Problem to work on
From the records below, pull each line that has "tool".

Web page revision data
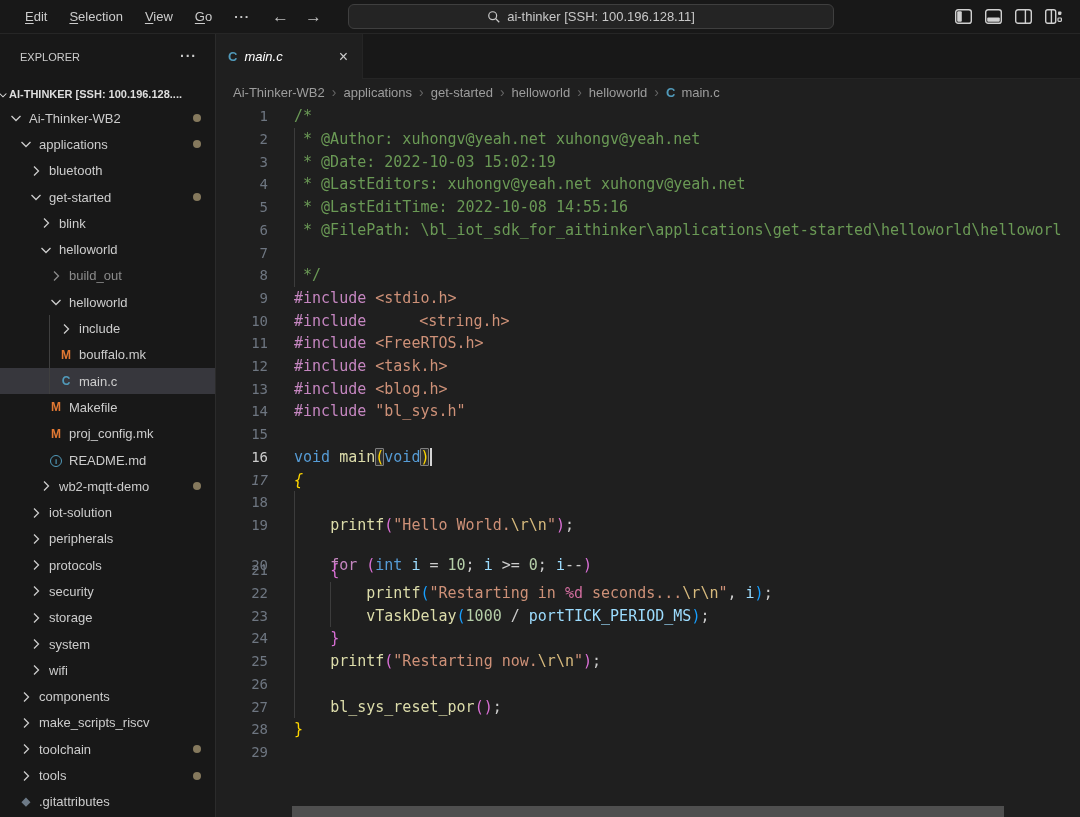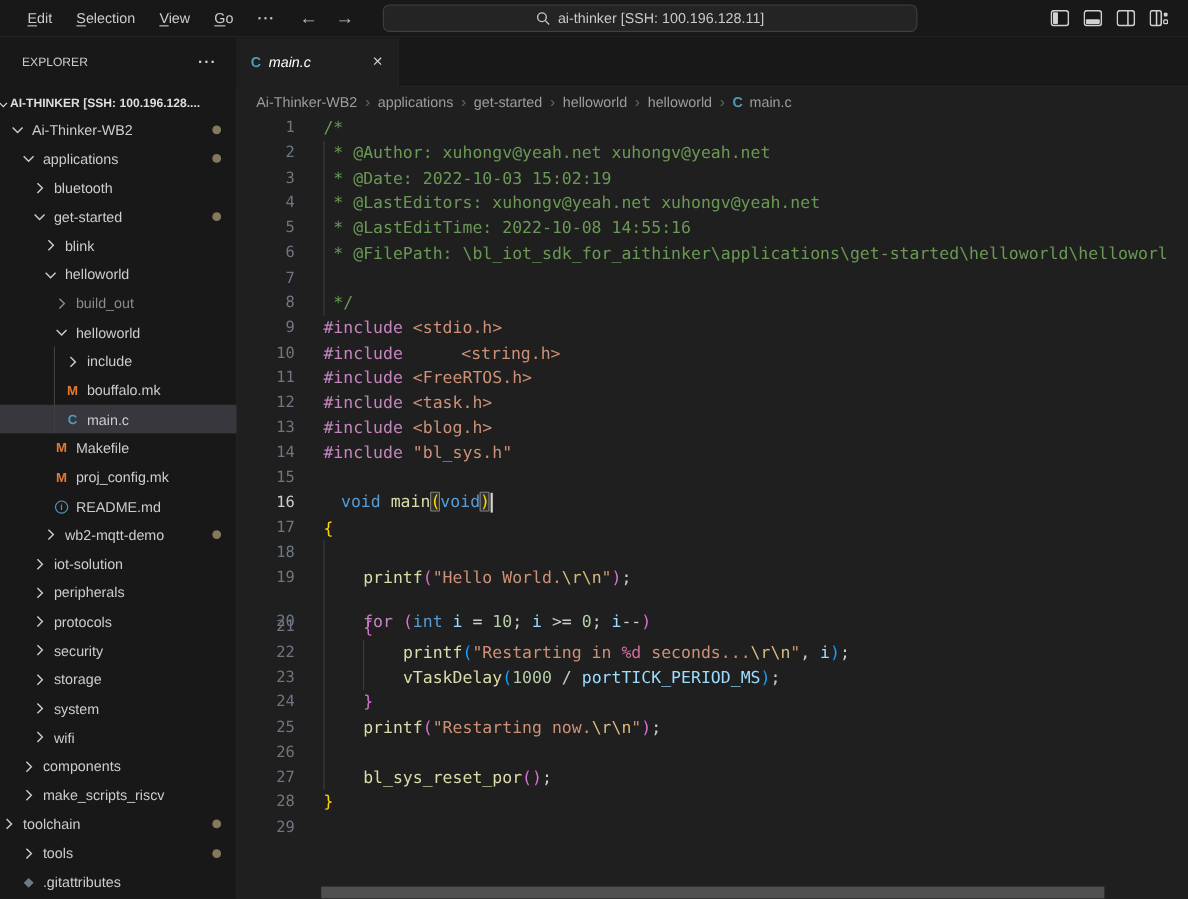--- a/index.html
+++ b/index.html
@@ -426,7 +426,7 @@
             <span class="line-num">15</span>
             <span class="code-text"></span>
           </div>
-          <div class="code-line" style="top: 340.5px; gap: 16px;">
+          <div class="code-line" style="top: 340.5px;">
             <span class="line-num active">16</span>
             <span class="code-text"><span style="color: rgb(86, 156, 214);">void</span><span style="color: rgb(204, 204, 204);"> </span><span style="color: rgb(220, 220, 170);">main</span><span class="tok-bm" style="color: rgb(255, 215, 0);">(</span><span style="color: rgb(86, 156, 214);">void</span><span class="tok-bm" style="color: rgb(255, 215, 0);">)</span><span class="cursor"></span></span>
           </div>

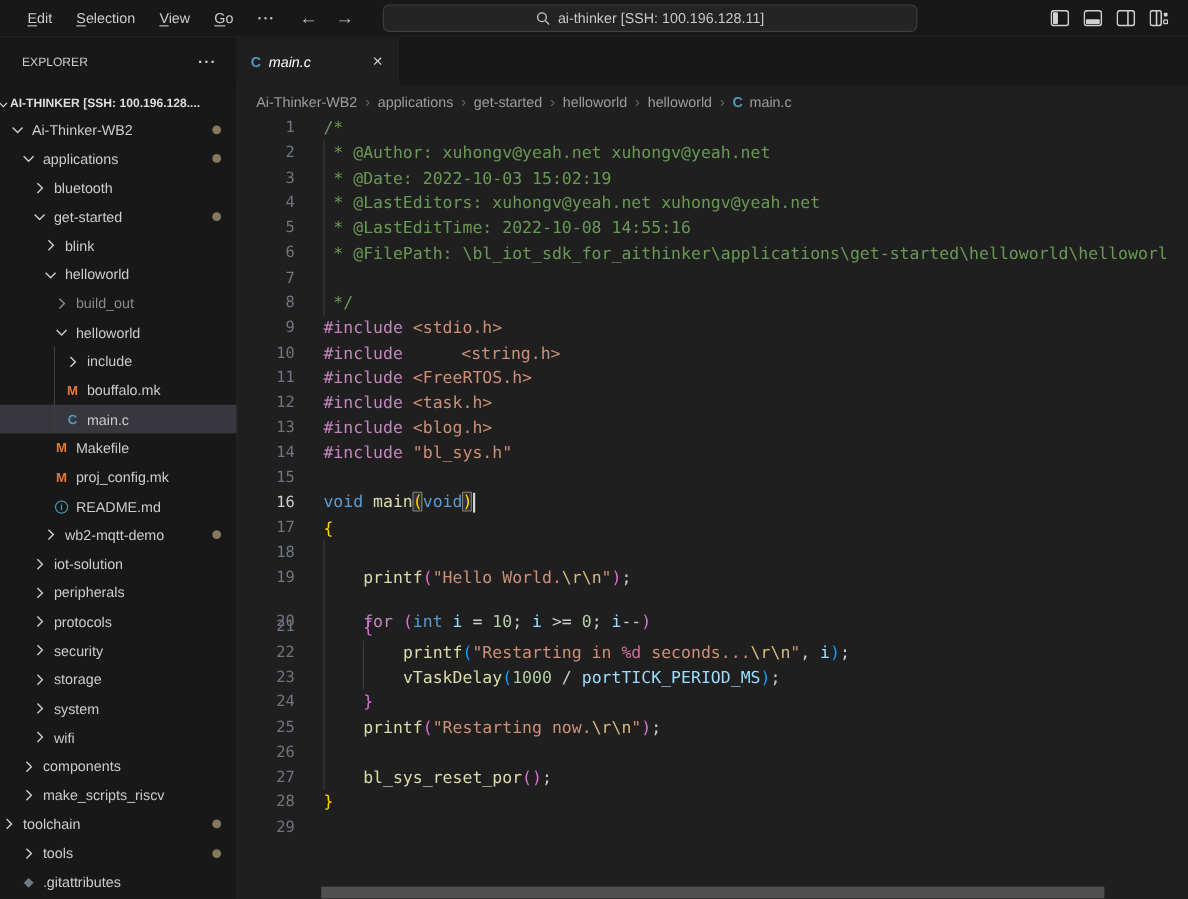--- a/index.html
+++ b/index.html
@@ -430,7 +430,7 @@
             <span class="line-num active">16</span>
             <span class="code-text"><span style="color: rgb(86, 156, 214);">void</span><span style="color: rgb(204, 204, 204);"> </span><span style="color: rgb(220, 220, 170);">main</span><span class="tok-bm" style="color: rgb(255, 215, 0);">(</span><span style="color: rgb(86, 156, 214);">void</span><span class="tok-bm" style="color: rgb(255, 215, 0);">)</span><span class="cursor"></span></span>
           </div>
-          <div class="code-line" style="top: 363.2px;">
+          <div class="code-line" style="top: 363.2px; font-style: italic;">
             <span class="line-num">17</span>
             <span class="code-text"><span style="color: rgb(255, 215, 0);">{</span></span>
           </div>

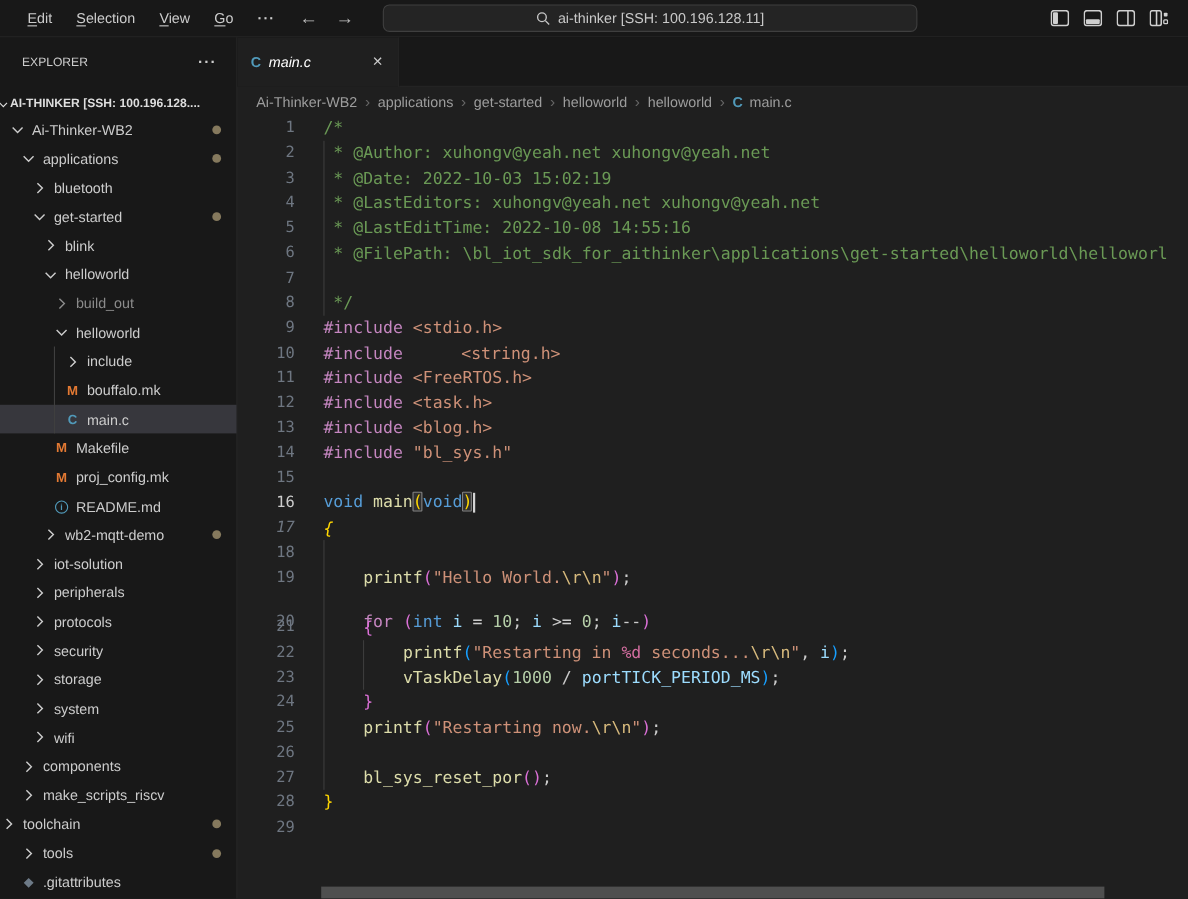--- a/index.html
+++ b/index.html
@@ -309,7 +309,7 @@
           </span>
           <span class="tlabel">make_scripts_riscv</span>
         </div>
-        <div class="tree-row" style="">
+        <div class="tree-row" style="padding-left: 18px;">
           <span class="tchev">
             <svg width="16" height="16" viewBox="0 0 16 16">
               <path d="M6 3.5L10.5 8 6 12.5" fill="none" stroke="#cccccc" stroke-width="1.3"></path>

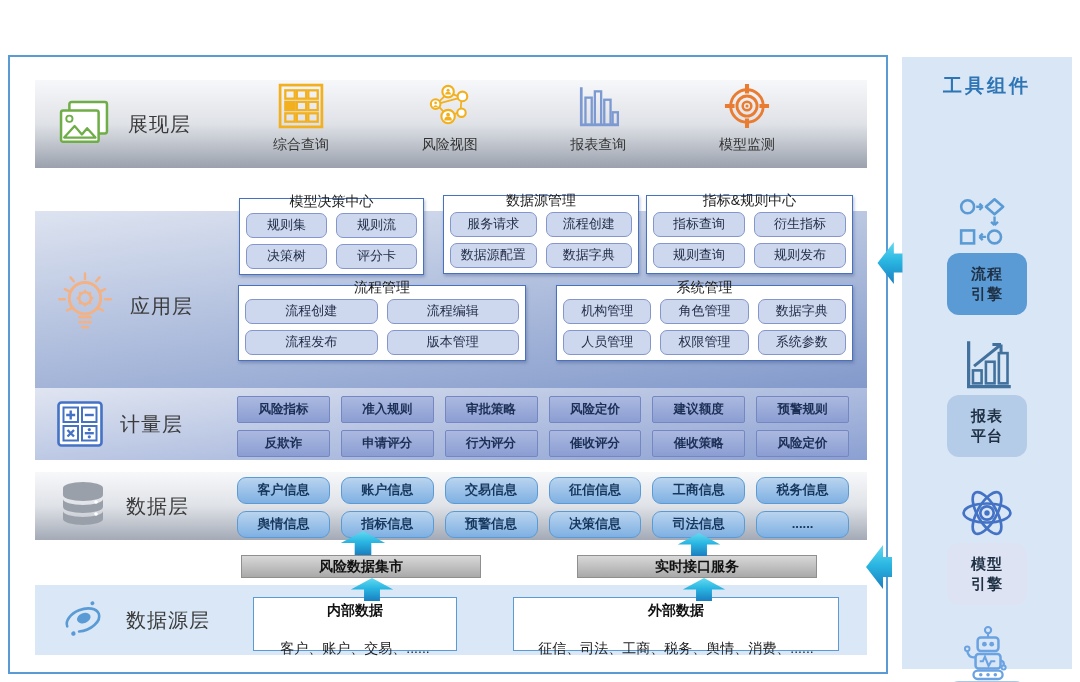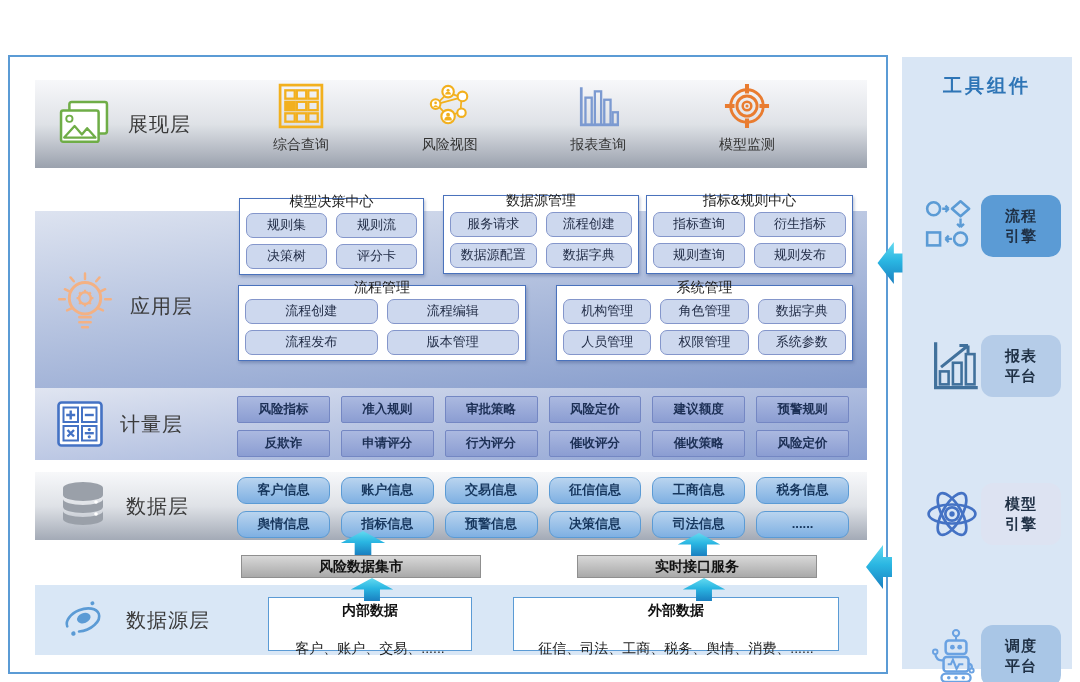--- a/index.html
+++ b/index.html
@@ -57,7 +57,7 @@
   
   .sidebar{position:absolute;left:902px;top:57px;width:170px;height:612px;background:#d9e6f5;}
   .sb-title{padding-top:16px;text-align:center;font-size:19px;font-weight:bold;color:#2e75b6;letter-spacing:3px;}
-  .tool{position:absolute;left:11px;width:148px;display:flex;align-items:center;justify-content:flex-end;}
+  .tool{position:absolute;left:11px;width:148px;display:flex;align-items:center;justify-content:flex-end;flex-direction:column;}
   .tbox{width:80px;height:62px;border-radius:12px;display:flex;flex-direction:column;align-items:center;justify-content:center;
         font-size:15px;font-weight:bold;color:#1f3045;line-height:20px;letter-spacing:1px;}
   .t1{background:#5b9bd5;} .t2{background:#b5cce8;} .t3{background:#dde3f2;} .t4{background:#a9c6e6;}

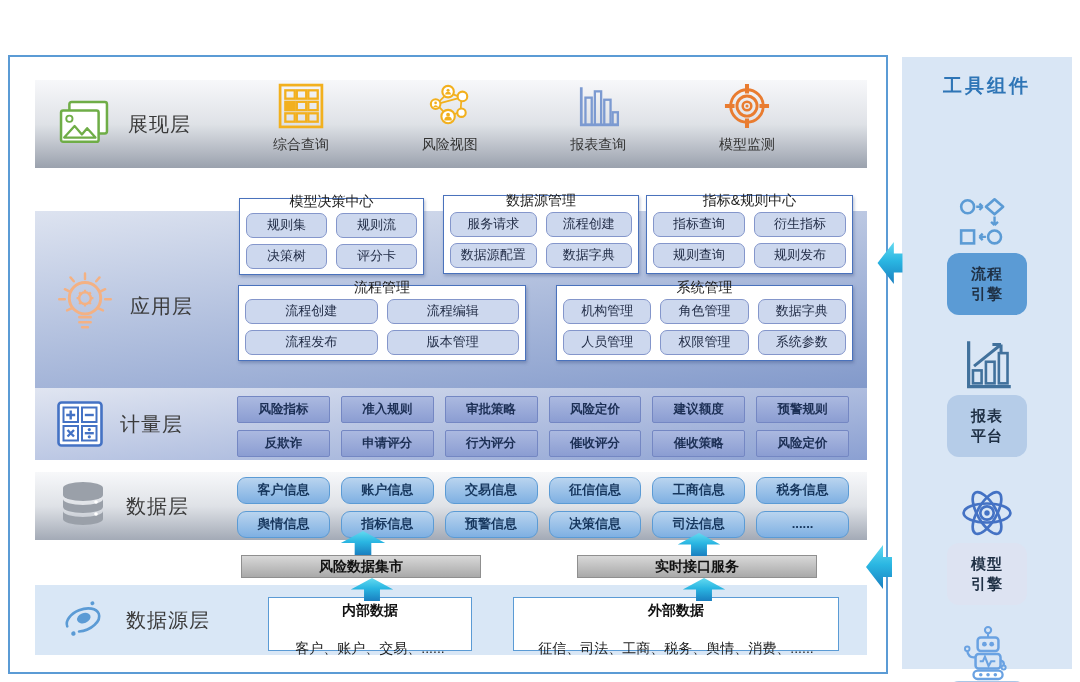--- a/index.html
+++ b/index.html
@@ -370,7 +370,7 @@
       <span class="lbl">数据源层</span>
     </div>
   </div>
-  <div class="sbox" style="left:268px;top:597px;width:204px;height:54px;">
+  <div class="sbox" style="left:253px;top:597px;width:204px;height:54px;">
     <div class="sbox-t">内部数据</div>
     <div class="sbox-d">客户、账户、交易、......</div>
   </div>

Finished exercise
-  .tool{position:absolute;left:11px;width:148px;display:flex;align-items:center;justify-content:flex-end;}
+  .tool{position:absolute;left:11px;width:148px;display:flex;align-items:center;justify-content:flex-end;flex-direction:column;}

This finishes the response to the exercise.